Ms. Wallen flipped back a week in her desk calendar. “I was down in the basement looking for a couple of old cases that pertain to a county regulation that Judge Vickers asked me to look into.”
“That late at night?” It was his turn to raise an eyebrow.
“I didn’t want to dig around down there during the day.”
“Why not? What was so secretive?”
She gave him a half smile. “I didn’t want anyone to hear me screech when I ran into a spider.”
“You don’t have to be frightened of spiders.”
“Some bite and can make you sick.” She wrinkled her nose in disgust.
“A rattlesnake can bite and harm you, but they would rather slither off and catch a meal. A spider is the same. Both creatures are useful for their own reasons.” He didn’t see where a creature that could keep down the population of a nuisance could be harmful.

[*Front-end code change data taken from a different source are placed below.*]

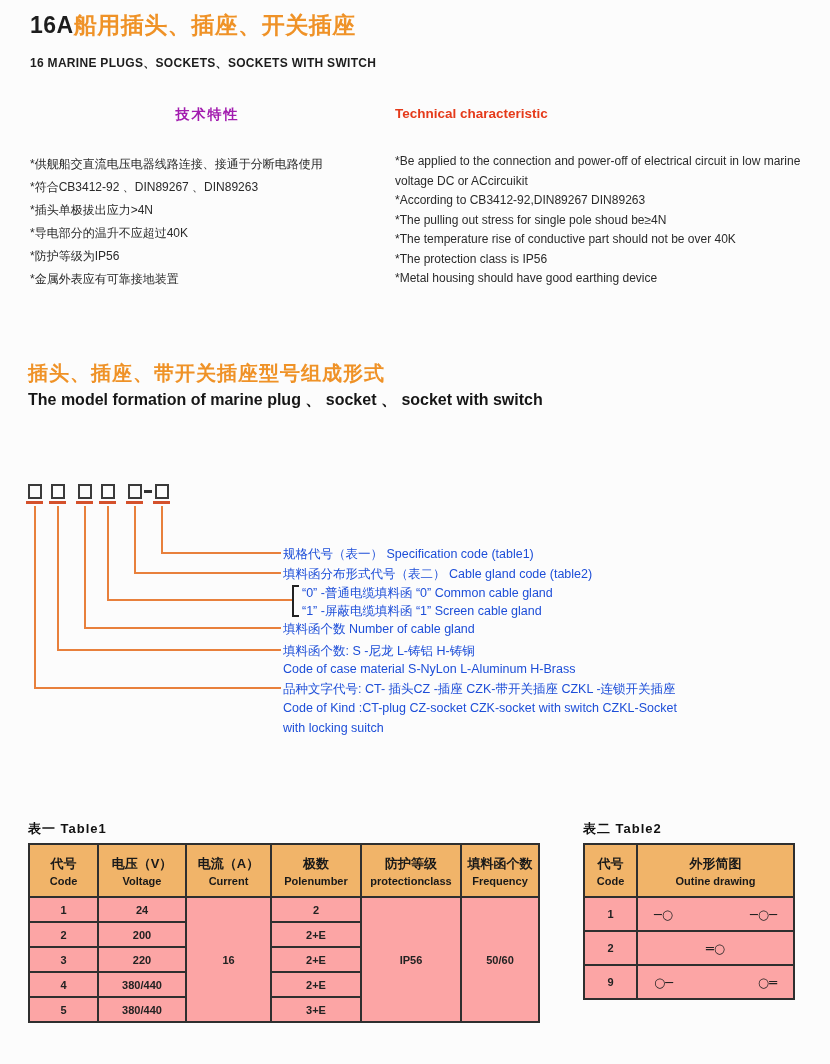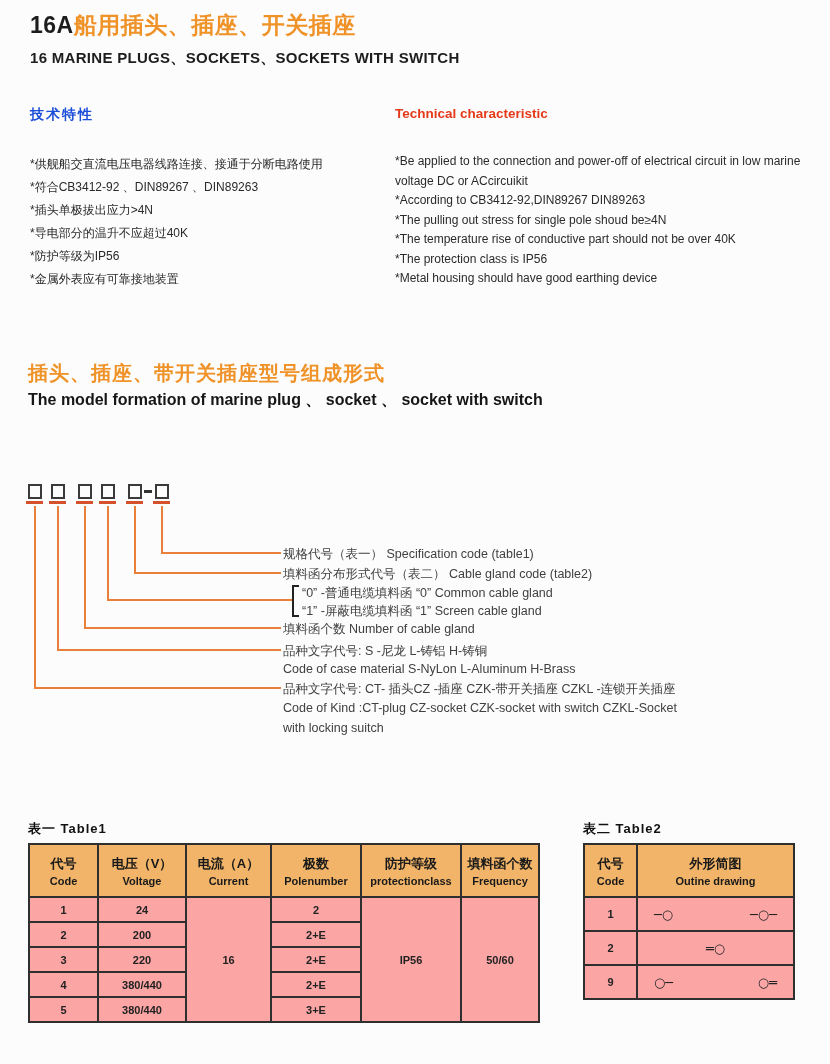--- a/index.html
+++ b/index.html
@@ -13,7 +13,7 @@
   .title-block { position:absolute; left:30px; top:10px; }
   .title-line { font-size:23px; font-weight:bold; letter-spacing:0.5px; }
   .title-line .cn { color:#ef9227; }
-  .subtitle { font-size:15px; font-weight:bold; letter-spacing:0.3px; margin-top:8px; }
+  .subtitle { font-size:12px; font-weight:bold; letter-spacing:0.3px; margin-top:14px; }
 
   
   .tech-cn { position:absolute; left:30px; top:106px; width:355px; }

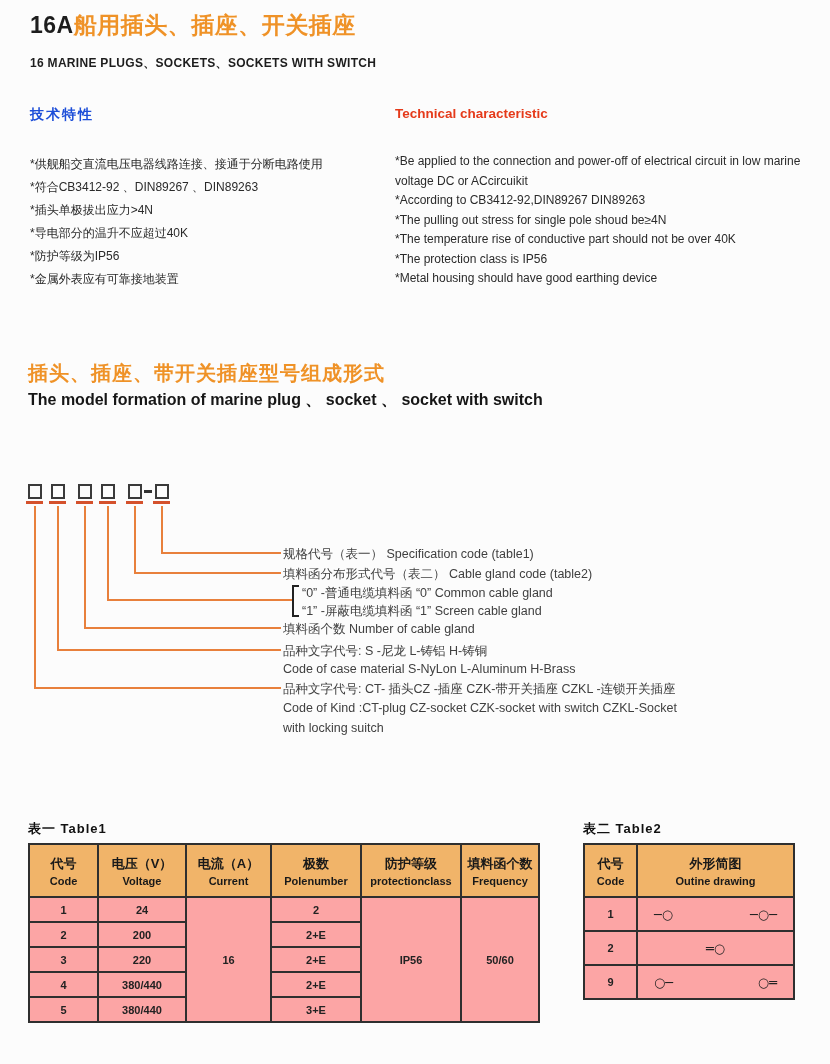--- a/index.html
+++ b/index.html
@@ -18,7 +18,7 @@
   
   .tech-cn { position:absolute; left:30px; top:106px; width:355px; }
   .tech-en { position:absolute; left:395px; top:106px; width:420px; }
-  .sec-h-cn { font-size:14px; font-weight:bold; color:#1d4ed8; letter-spacing:2px; }
+  .sec-h-cn { font-size:14px; font-weight:bold; color:#a21caf; letter-spacing:2px;text-align:center; }
   .sec-h-en { font-size:13.5px; font-weight:bold; color:#e53a1a; }
   .cn-list { margin-top:29px; font-size:12px; line-height:23px; color:#2a2a2a; }
   .en-list { margin-top:31px; font-size:12px; line-height:19.5px; color:#2a2a2a; }

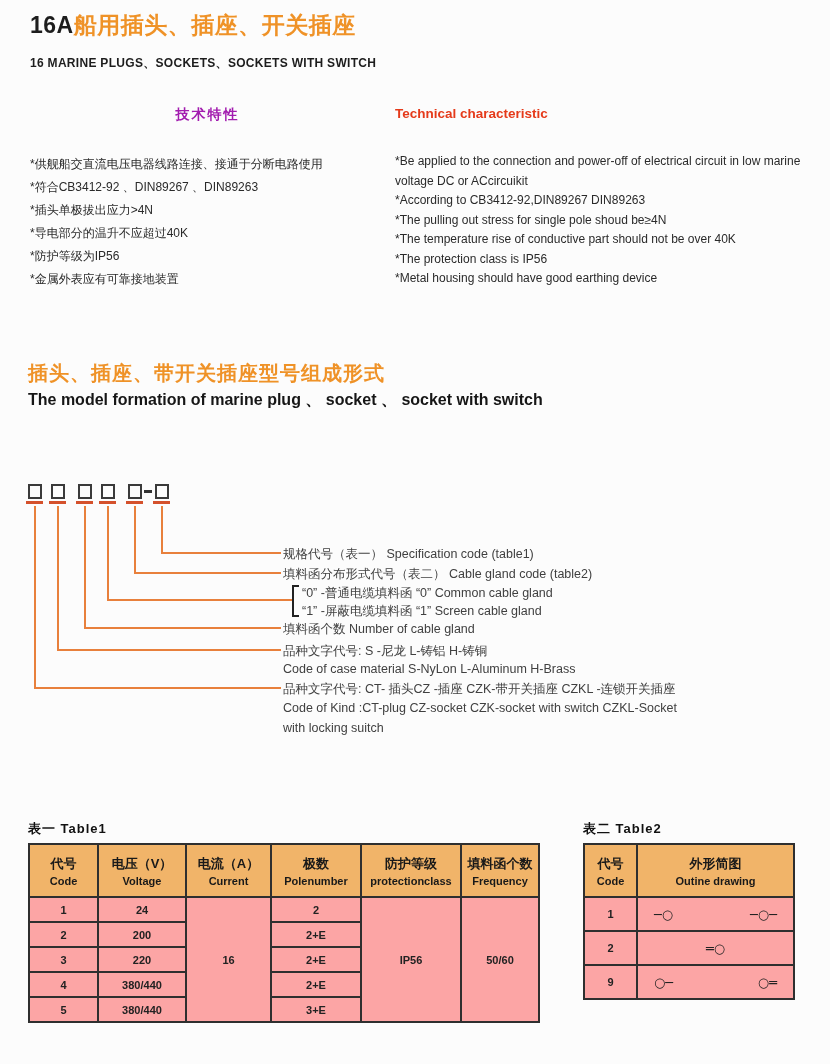--- a/index.html
+++ b/index.html
@@ -35,7 +35,7 @@
   .elbow { position:absolute; top:506px; border-left:2px solid #e8803c; border-bottom:2px solid #e8803c; }
   .bracket { position:absolute; left:292px; top:585px; width:7px; height:32px;
              border-left:2px solid #222; border-top:2px solid #222; border-bottom:2px solid #222; }
-  .dlabel { position:absolute; left:283px; font-size:12.5px; color:#404040; white-space:nowrap; }
+  .dlabel { position:absolute; left:283px; font-size:12.5px; color:#1d4ed8; white-space:nowrap; }
   .dlabel.indent { left:302px;text-align:right; }
 
   

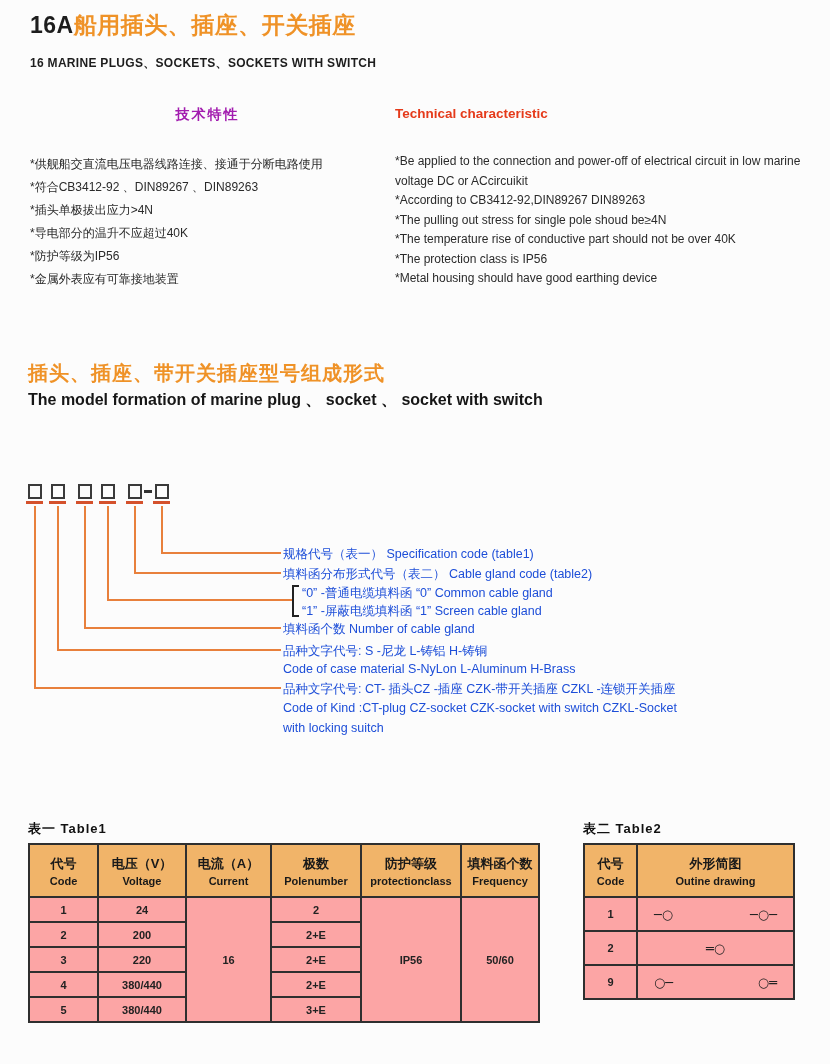--- a/index.html
+++ b/index.html
@@ -125,7 +125,7 @@
   <div class="dlabel indent" style="top:585px">“0” -普通电缆填料函  “0” Common cable gland</div>
   <div class="dlabel indent" style="top:603px">“1” -屏蔽电缆填料函  “1” Screen cable gland</div>
   <div class="dlabel" style="top:621px">填料函个数  Number of cable gland</div>
-  <div class="dlabel" style="top:643px">品种文字代号: S -尼龙 L-铸铝 H-铸铜</div>
+  <div class="dlabel" style="top:643px">填料函个数: S -尼龙 L-铸铝 H-铸铜</div>
   <div class="dlabel" style="top:662px">Code of case material S-NyLon L-Aluminum H-Brass</div>
   <div class="dlabel" style="top:681px">品种文字代号: CT- 插头CZ -插座 CZK-带开关插座 CZKL -连锁开关插座</div>
   <div class="dlabel" style="top:701px">Code of Kind :CT-plug CZ-socket CZK-socket with switch CZKL-Socket</div>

“You love your nasty creatures, and I’ll avoid them.” She stood. “Anything else? I need to be somewhere.”
“Where were you last night between five and eight p.m.?” he asked.
“Why are you asking me all of these questions?” Her aggravation was evident in the anger in her eyes and the way a muscle in her jaw twitched. “Wait a minute. Do you think I had something to do with the two homicides? That’s insane. I’m an Assistant D.A. I convict people who break the laws not commit crimes.” She laughed. It felt put on and not as if she were truly laughing at the absurdness but more the audacity of him even thinking such a thing.
“Everyone has a point at which they are willing to go against their beliefs to get something they desire.” He studied her.
“That may be so, but you won’t get me to tell you my desires.”
“I only want to know where you were last night from five to eight.”
“I was here until five-thirty and then I went home.” She stood. “Now, I need to go, or I’ll be late.”
Hawke stood, placed his logbook in his pocket, and left the office.
Terri stared at him. He winked at her and walked out into the hallway. The Assistant D.A. didn’t know it, but she’d just become his number one suspect to have called Dennis.